Crossing the finish line of 25 million premises fully served by fiber may gobble up around £12 billion (US$16.4 billion) in capital expenditure at a time when infrastructure rivals are flooding the market. Recent BT griping about net neutrality proves there is little optimism customers will spend more for extra capacity or higher-speed services. And the latest financial results are very spaghetti western – a mix of the good, the bad and the ugly. Confidence seems entirely predicated on what BT hopes will happen after recent efforts to slash costs.

The savings plan, says the operator, has cut expenses by roughly £1 billion ($1.4 billion) 18 months ahead of target. BT also reckons it can find another £1 billion in savings by 2024, a year earlier than planned. This leads it to estimate that capital expenditure will drop by £1 billion and operating costs by £500 million ($681 million) as it approaches the fiber finish line. On that basis alone, it is guiding for an astonishing increase in free cash flow (FCF) of £1.5 billion ($2 billion) by the end of the decade compared with 2022. That would be double the FCF it generated last year.

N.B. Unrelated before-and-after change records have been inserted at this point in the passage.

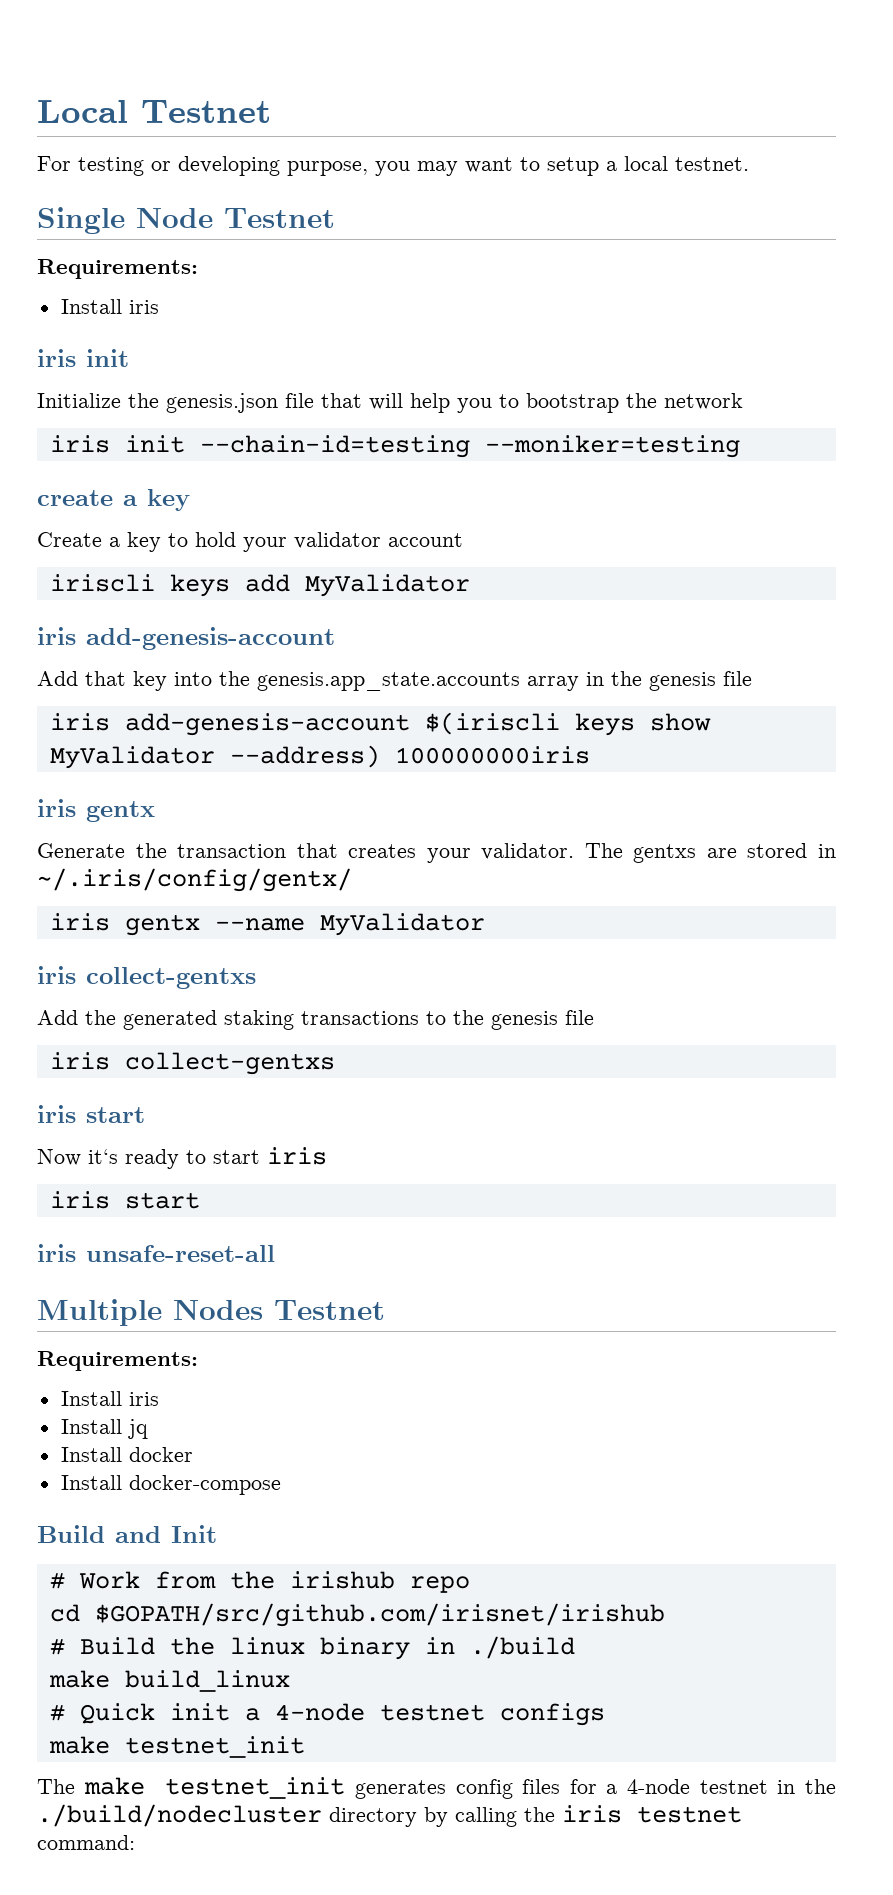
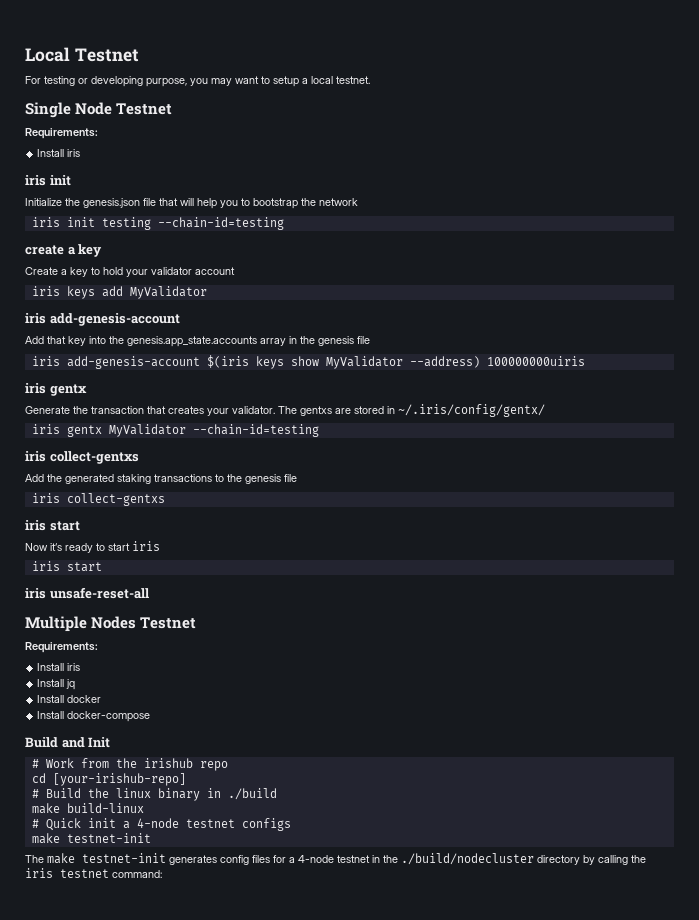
[199,435,740,458] --chain-id=testing --moniker=testing -> [101,217,284,230] testing --chain-id=testing
[49,574,155,592] iriscli -> [31,286,60,296] iris
[424,712,560,735] $(iriscli -> [206,355,249,368] $(iris
[394,746,590,764] 100000000iris -> [486,356,585,366] 100000000uiris
[214,913,485,936] --name MyValidator -> [108,424,319,437] MyValidator --chain-id=testing
[94,1603,665,1627] $GOPATH/src/github.com/irisnet/irishub -> [52,773,186,786] [your-irishub-repo]
[124,1670,290,1692] build_linux -> [66,803,144,813] build-linux
[124,1736,305,1758] testnet_init -> [66,833,151,843] testnet-init
[165,1777,346,1799] testnet_init -> [82,853,166,863] testnet-init

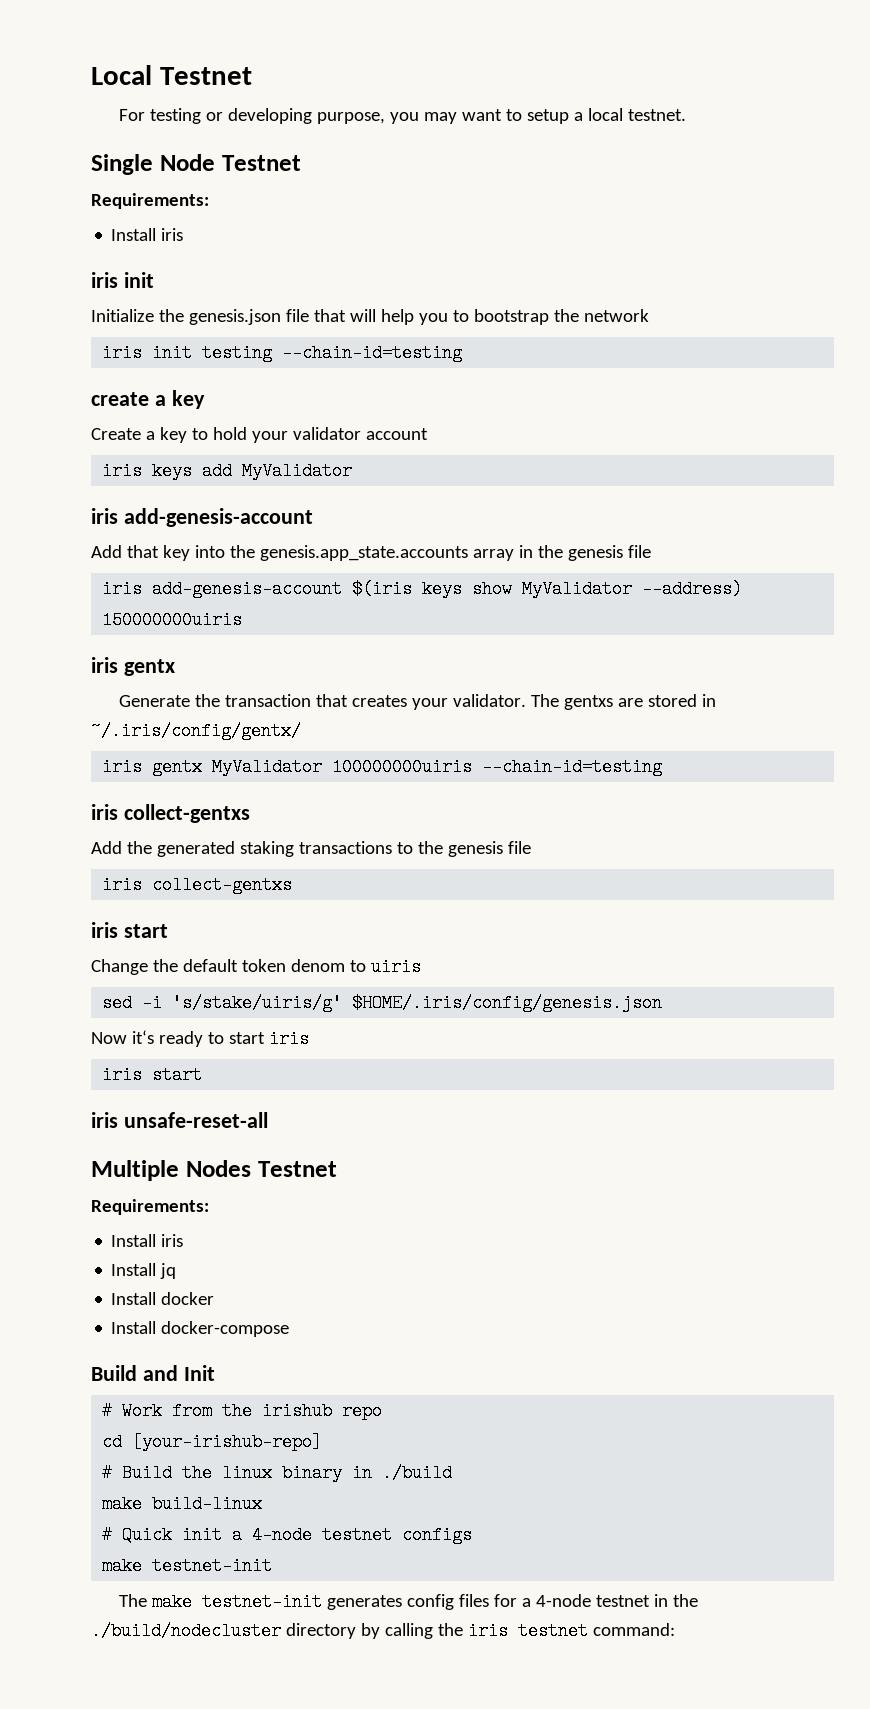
[486,356,585,366] 100000000uiris -> [102,611,243,629] 150000000uiris
(186, 430) none -> [332,758,473,776] 100000000uiris
(80, 526) none -> [91,958,421,976] [102,994,663,1012] // Change the default token denom to uiris // sed -i 's/stake/uiris/g' $HOME/.iris/config/genesis.json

Figure 1: BT CEO Philip Jansen is restoring dividends after cost improvements at the UK telco. BT CEO Philip Jansen is restoring dividends after cost improvements at the UK telco.

But there is very little sign of much improvement so far. Despite investment in fiber and 5G, sales fell 3% for the first six months, to around £10.3 billion ($14 billion), and pre-tax profit dropped 5%, to about £1 billion. Capital expenditure is up a dramatic 30%, to nearly £2.6 billion ($3.5 billion), as BT plows funds into network rollout.

Operating costs, meanwhile, have fallen just 3%, to roughly £8.9 billion ($12.1 billion). Savings, says the operator, were offset by higher repair costs at Openreach, the networks division, as well as spending on TV rights for sport. At more than £18.2 billion ($24.8 billion), BT's net debt is about 2.5 times what it made in earnings last year.

Staffing-wise, BT still looks bloated alongside sleeker service providers. It has cut exactly 6,126 jobs (net) since the end of the 2020 fiscal year, giving it a workforce of 99,218 employees in September. But Vodafone, with operations across the UK, Europe and Africa, employed just 96,506 people at the end of March. Last year, BT's revenues-per-employee figure of about $300,000 was one of the lowest among operators in Western Europe.

Greener and more efficient

Savings are not just about jobs, though. BT is also selling property and switching off old technology platforms and IT systems. Before long, it should be able to retire 3G, a disappointing mobile technology. Copper-based broadband services will follow when the fiber rollout is complete. The energy savings alone could be substantial.

"I consume about 1% of the entire UK power and half of that is on legacy networks," said Howard Watson, BT's chief technology officer, in conversation with Light Reading at the recent Broadband World Forum in Amsterdam. "There is a big prize there, especially now with what we are seeing with fuel prices. If I can take that 0.5% of the UK's power and switch it off that has great economic benefits and great green-credential benefits for us as well."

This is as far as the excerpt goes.